Borough, Penn State Look to Continue Decline in State Patty's Problems

by on February 27, 2020 9:31 AM

The problems that have come with the weekend between THON and Penn State's spring break generally have been on the decline in recent years, and State College and the university are hoping to continue that trend.

For 13 years, State Patty's Day, the student-invented drinking holiday, has annually brought a weekend of drunken revelry and with it a strain on police and emergency medical services. 

In a letter to downtown student apartment residents on Monday, State College Police Chief John Gardner, Penn State Police Chief Joseph Milek and Penn State Assistant Vice President of Student Affairs Danny Shaha asked for "assistance and cooperation" in continuing to curb the increase in crime, arrests and alcohol overdoses that have accompanied the weekend.

"Many who engaged in excessive drinking were from out of town but were visiting students and residents living in State College," the letter said. "As a result we had many problems with the number and severity of alcohol violations, noise complaints, vandalism, and fights in apartment buildings and through the community during this particular weekend.

"As tenants, we are asking for your assistance in keeping this weekend safe and peaceful."

State Patty's Day problems reached a peak in 2011, when police made 309 arrests and received 647 calls for service between Friday and Sunday. Last year, it was down to 61 arrests and 315 calls for service, marking a continuation of a downward trend since 2012.

EMS calls have also been on the decline, with Centre LifeLink responding to 34 calls during the 2019 weekend, down from 50 in 2018 and 95 in 2017.

The university and borough have tried a number of measures over the years to address State Patty's Day challenges, including paying bars to close. While that practice has been long since abandoned, university and borough officials have in recent years asked downtown bars to limit their hours of operation, specials and themes and otherwise discourage rowdy behavior.

This week's letter to students, as in past years, said State College police will be joined by neighboring departments to have a "substantial police presence" throughout downtown and adjacent neighborhoods, with uniformed and plain-clothes officers especially focusing on apartment buildings and other rental properties. Some rental properties will have extra staff patrolling apartment hallways, and police will be patrolling hallways of some apartment buildings as well, "checking for underage drinking, furnishing to minors, disorders and other crimes."

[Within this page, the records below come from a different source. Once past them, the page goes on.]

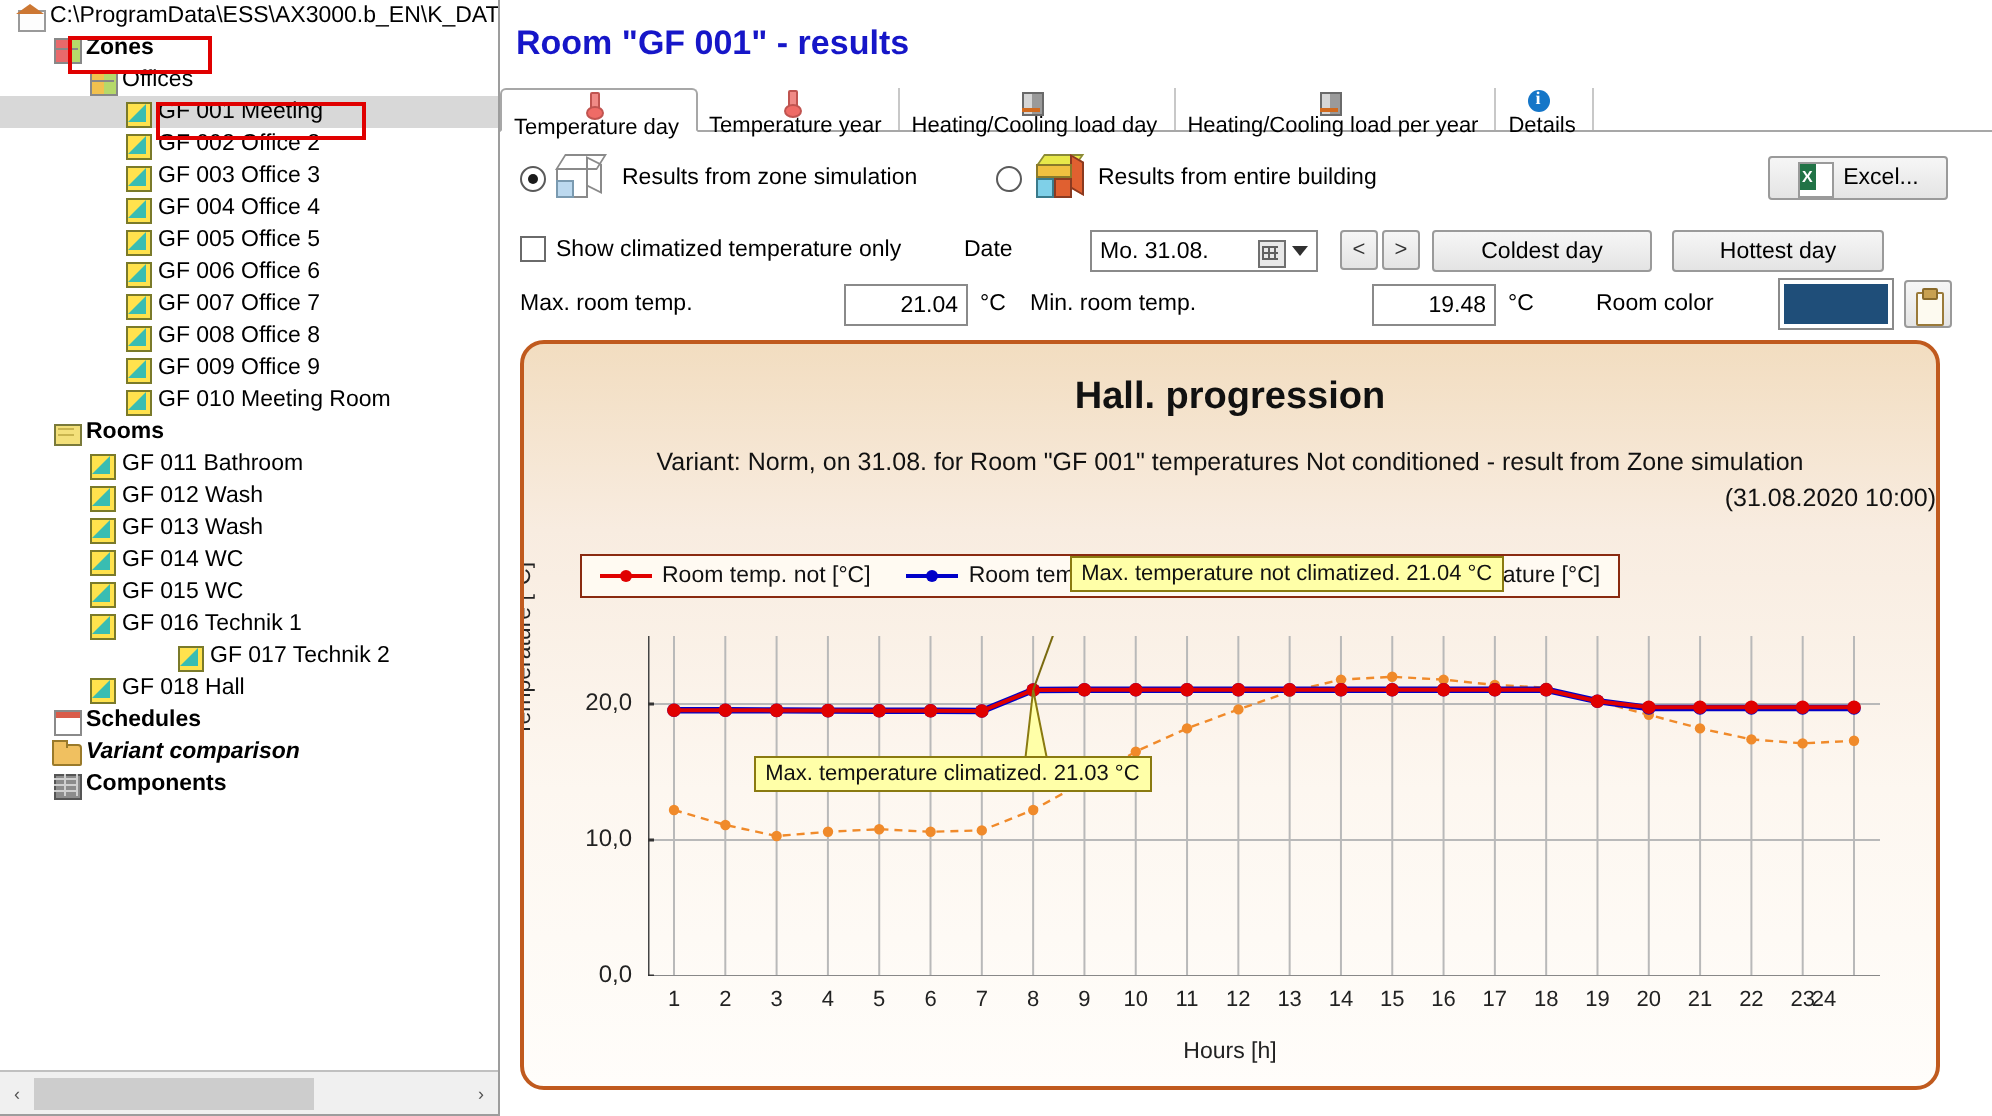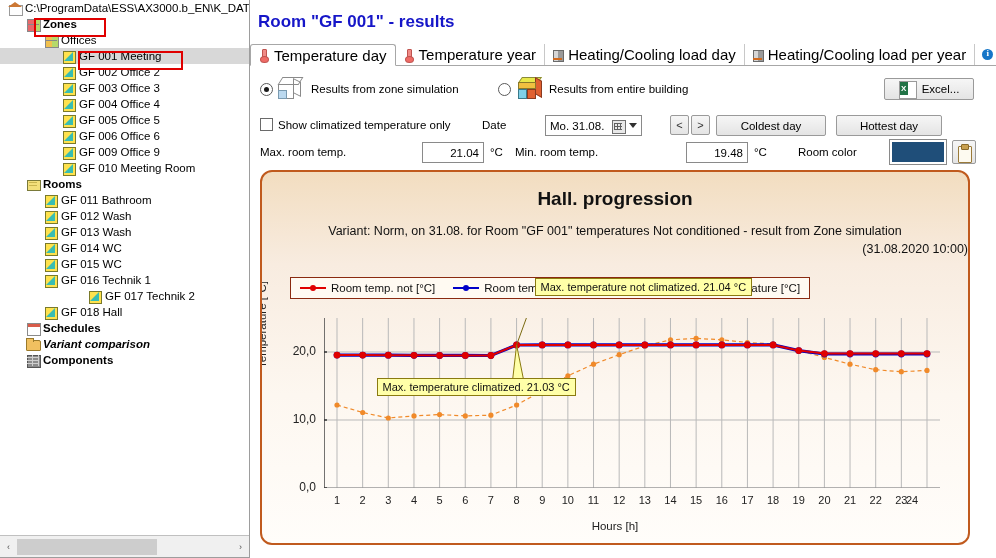--- a/index.html
+++ b/index.html
@@ -183,12 +183,13 @@
     height: 21px;
     display: flex; align-items: center;
     padding: 0 8px 0 6px;
-    font-size: 15px;
+    font-size: 11px;
     color: #000;
     background: #ffffff;
     border-right: 1px solid #c8c8c8;
     position: relative;
     white-space: nowrap;
+    flex-direction: column;
   }
   .tab.active {
     background: #ffffff;

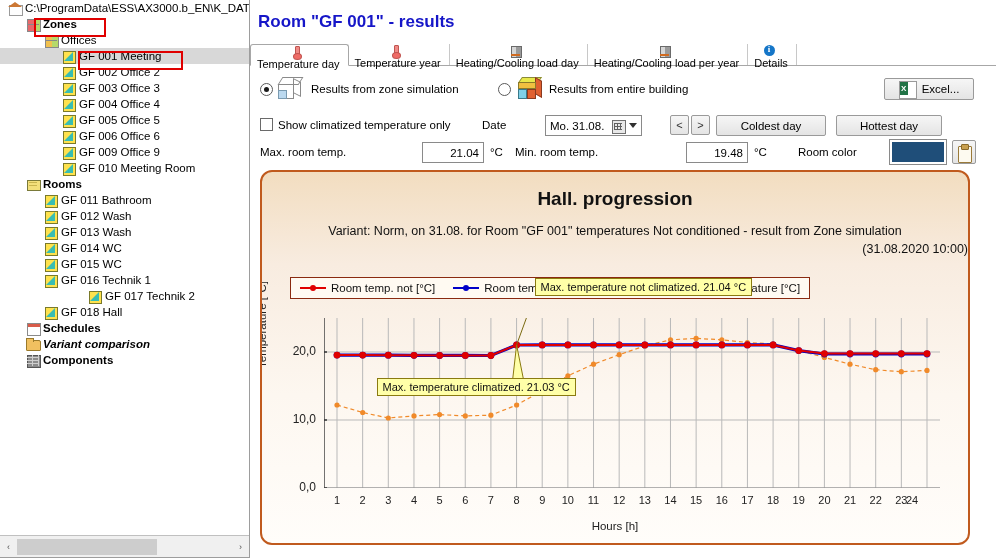--- a/index.html
+++ b/index.html
@@ -601,7 +601,7 @@
 
       <span class="txt" style="position:absolute; left:232px; top:51px;">Date</span>
 
-      <div class="field" style="position:absolute; left:295px; top:47px; width:97px; height:21px; justify-content:space-between;">
+      <div class="field" style="position:absolute; left:295px; top:47px; width:114px; height:21px; justify-content:space-between;">
         <span>Mo. 31.08.</span>
         <span style="display:flex;align-items:center;">
           <span class="cal-ico"></span>

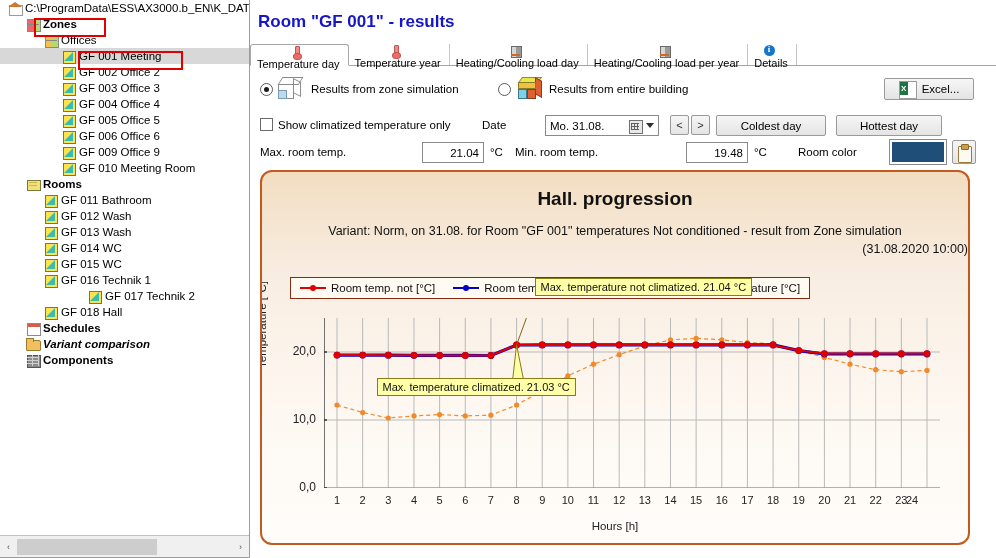--- a/index.html
+++ b/index.html
@@ -466,6 +466,10 @@
         <div class="tree-row" style="padding-left: 62px;">
           <span class="ico ico-room"></span>
           <span class="lbl">GF 006 Office 6</span>
+        </div>
+        <div class="tree-row" style="padding-left: 62px;">
+          <span class="ico ico-room"></span>
+          <span class="lbl">GF 007 Office 7</span>
         </div>
         <div class="tree-row" style="padding-left: 62px;">
           <span class="ico ico-room"></span>

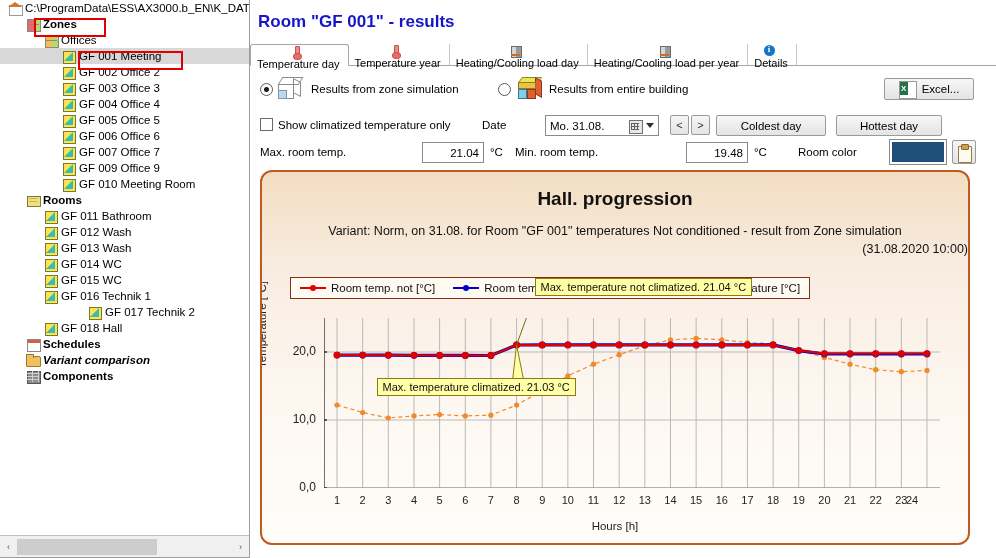--- a/index.html
+++ b/index.html
@@ -470,6 +470,10 @@
         <div class="tree-row" style="padding-left: 62px;">
           <span class="ico ico-room"></span>
           <span class="lbl">GF 007 Office 7</span>
+        </div>
+        <div class="tree-row" style="padding-left: 62px;">
+          <span class="ico ico-room"></span>
+          <span class="lbl">GF 008 Office 8</span>
         </div>
         <div class="tree-row" style="padding-left: 62px;">
           <span class="ico ico-room"></span>

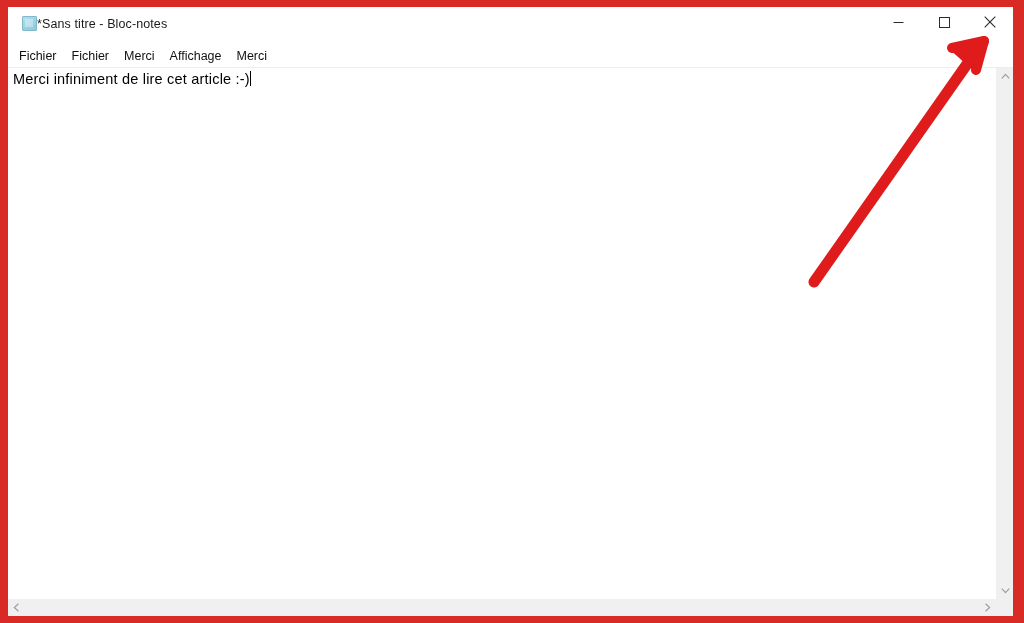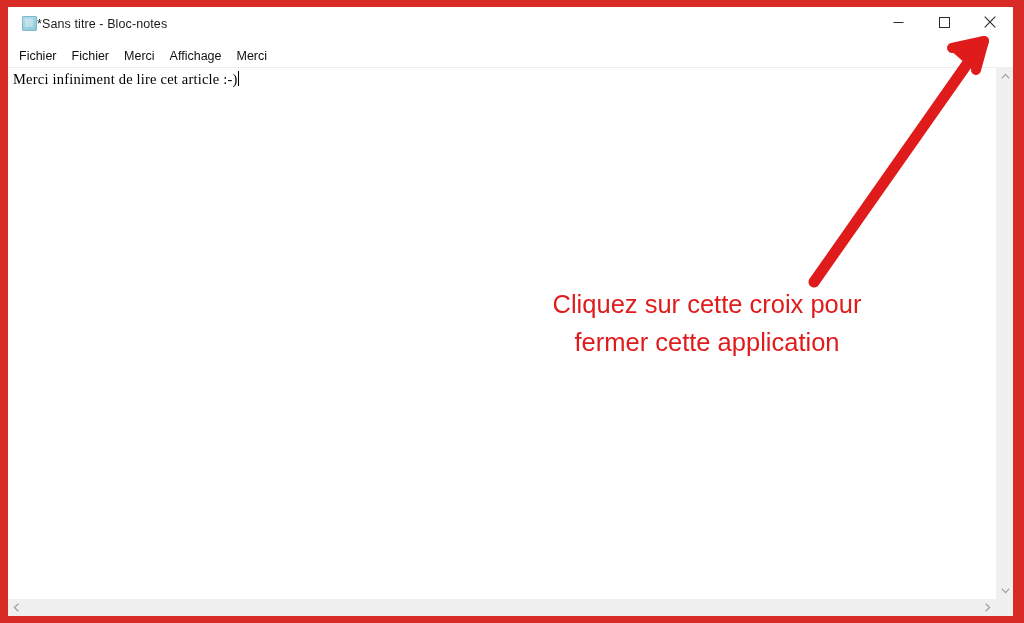--- a/index.html
+++ b/index.html
@@ -122,7 +122,7 @@
   .doc-text {
     position: absolute;
     left: 5px; top: 2px;
-    font-family: Liberation Serif, serif;
+    font-family: Liberation Sans, sans-serif;
     font-size: 14.5px;
     line-height: 19px;
     color: #000000;

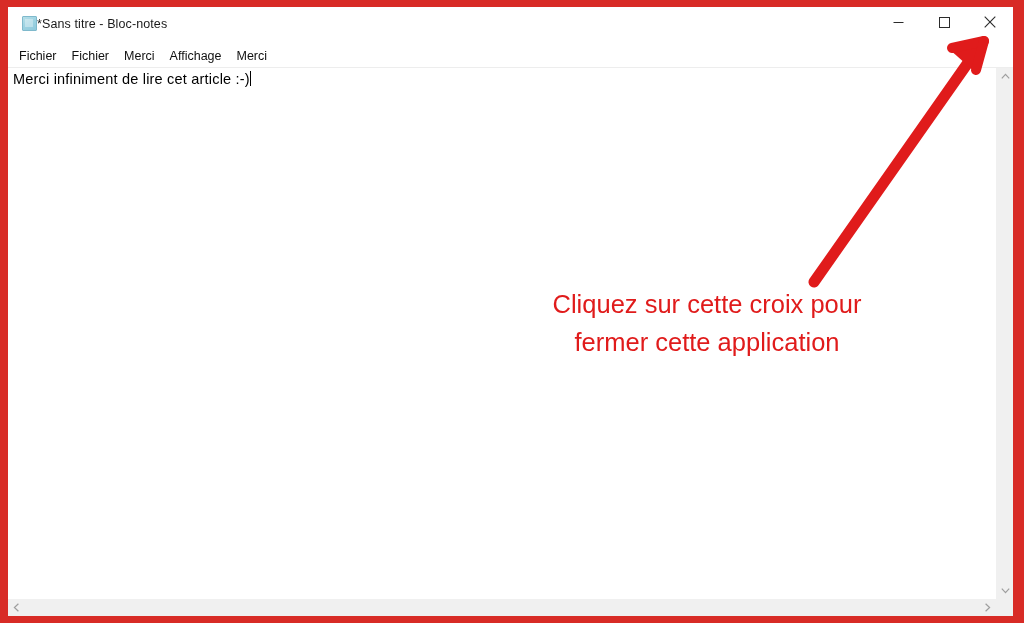--- a/index.html
+++ b/index.html
@@ -283,8 +283,6 @@
     </g>
   </svg>
 
-  <div class="annotation-text">Cliquez sur cette croix pour
-fermer cette application</div>
 
 </div>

Police said downtown tenants can help in several ways, including by not inviting guests to their residences this weekend and preventing any guests from yelling or throwing items from balconies. They also advised residents to not let anyone under 21 consume alcohol in their apartments or houses, to not serve large quantities of alcohol, to keep music at a reasonable level (minimum noise violation fines are $750 plus court costs) and to keep property exteriors free of trash and debris.

Property managers and tenants also were encouraged to call police for help dealing with unruly parties and other crimes and violations. Those self-reports will not accrue points under the Nuisance Property Ordinance, police said.

Any students charged with criminal violations also will be referred to the university's Office of Student Conduct for potential disciplinary action.

"We are advising you of these concerns now, with hopes that you will restrict visitors to your apartments or homes this weekend and join your friends and neighbors in helping maintain a safe and peaceful atmosphere throughout the weekend," the letter said.